Trial court judges in North Carolina will once again run in partisan elections after the Senate on Thursday completed the override of Gov. Roy Cooper's veto of the measure.

Posted Updated
Superior Court Judge Donald Stephens
By
Matthew Burns
RALEIGH, N.C. — Trial court judges in North Carolina will once again run in partisan elections after the Senate on Thursday completed the override of Gov. Roy Cooper's veto of the measure.

Cooper issued his first veto a week ago, saying House Bill 100 introduces too much politics into the state's Superior Court and District Court systems.

Until the 1990s, North Carolina elected judges in partisan races, but lawmakers at the time, including Cooper, who was then a state senator, voted to have judges run without Republican or Democratic labels to better insulate them from political pressure.

Critics say that nonpartisan races remove the little bit of information that some voters will know about a judge – whether they're Republican or Democrat – from the ballot. They also point out that political parties have always distributed slate cards at the polls playing up judges who share their political affiliation.
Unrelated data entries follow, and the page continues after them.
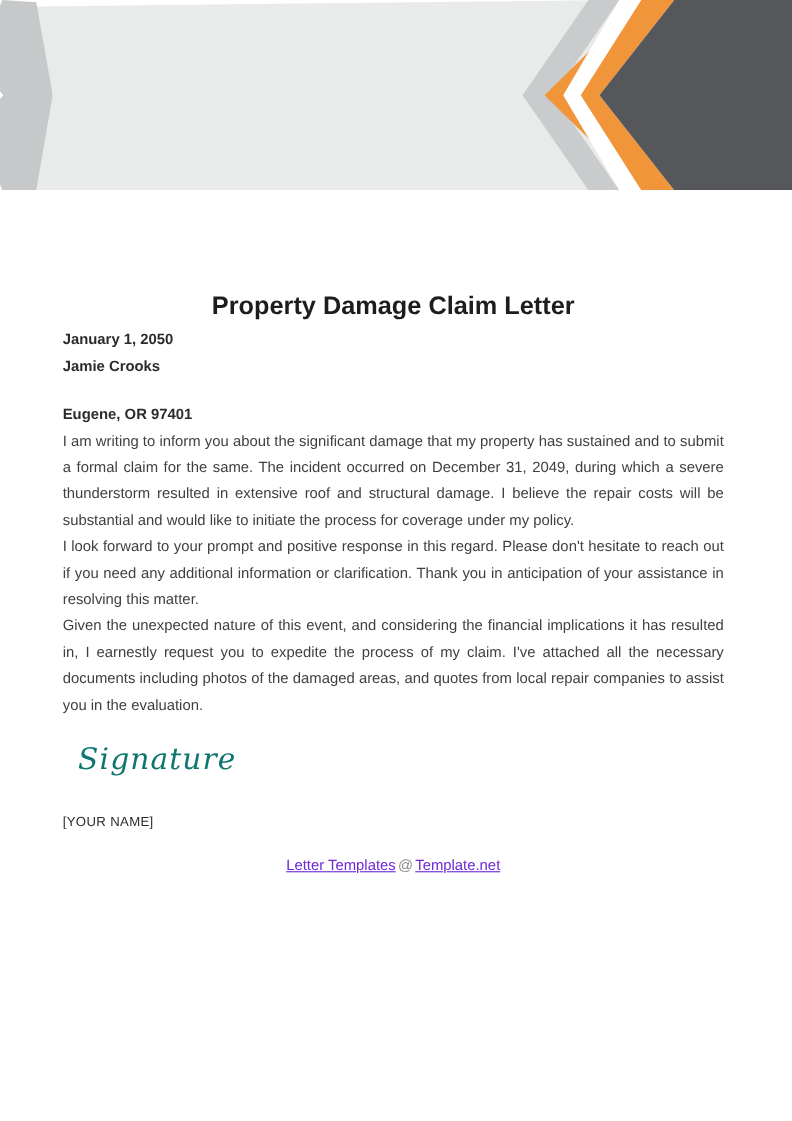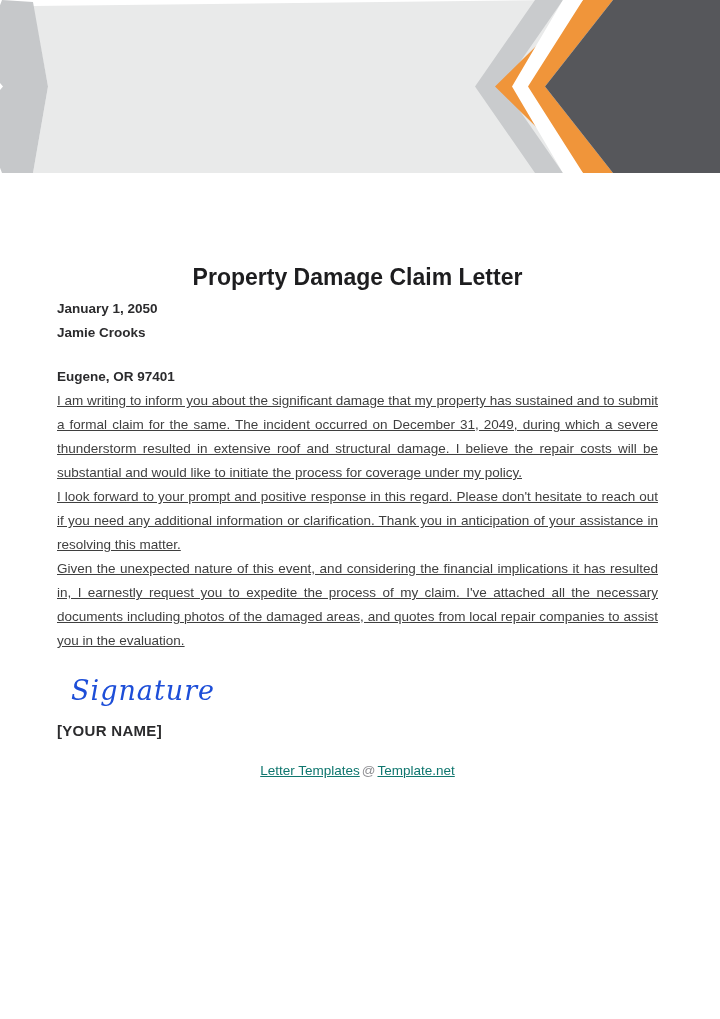--- a/index.html
+++ b/index.html
@@ -71,47 +71,46 @@
     color: #2b2b2d;
     line-height: 24px;
   }
   .meta-gap { margin-top: 20px; }
   .salutation { line-height: 24px; }
   .salutation .bold-name { font-weight: bold; color: #2b2b2d; margin-left: 3px; }
   .para {
     margin: 0;
     text-align: justify;
     line-height: 24px;
-    text-decoration: underline;
   }
   .closing { line-height: 24px; }
   .signature-script {
     margin-top: 22px;
     margin-left: 14px;
     font-family: "DejaVu Serif", serif;
     font-style: italic;
     font-size: 27px;
     line-height: 32px;
     letter-spacing: 1px;
-    color: #1d4ed8;
+    color: #0f766e;
   }
   .signer-name {
-    margin-top: 12px;
-    font-size: 15px;
-    font-weight: bold;
+    margin-top: 28px;
+    font-size: 12px;
+    font-weight: normal;
     letter-spacing: 0.3px;
     color: #2b2b2d;
   }
   .footer-line {
     margin-top: 16px;
     text-align: center;
     font-size: 13.5px;
   }
   .footer-line a {
-    color: #0f766e;
+    color: #6d28d9;
     text-decoration: underline;
     cursor: pointer;
   }
   .footer-at { color: #8f8f93; margin: 0 2px; }
 </style>
 </head>
 <body>
 
 <div class="header">
   <div class="shape band"></div>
"Voters tell me they want to know as much as possible about judges," said Sen. Jerry Tillman, R-Randolph. "It's simply a matter of information."

Senate Minority Leader Dan Blue quoted U.S. Supreme Court nominee Neil Gorsuch, who said during his confirmation hearing this week that there are "no R judges and no D judges."

"Everyone ought to be neutral and not wear party labels," said Blue, D-Wake.

The Senate voted 32-15 for the override. The House voted 74-44 on Wednesday for the override.

"For years, Gov. Cooper and his allies have stoked fears of voter disenfranchisement. Yet, when he had the opportunity to actually increase voter involvement, he rejected a measure that the data suggests would do just that," Senate President Pro Tem Phil Berger said in a statement. "I’m pleased the General Assembly corrected the governor’s misstep and this bill is now law."

But Cooper spokesman Ford Porter said partisan judicial elections would be "harmful to our state.

"Legislative Republicans have created a solution in search of a problem to advance a divisive political agenda that won’t create good jobs, improve our schools or put more money in the pockets of middle-class families," Porter said in a statement.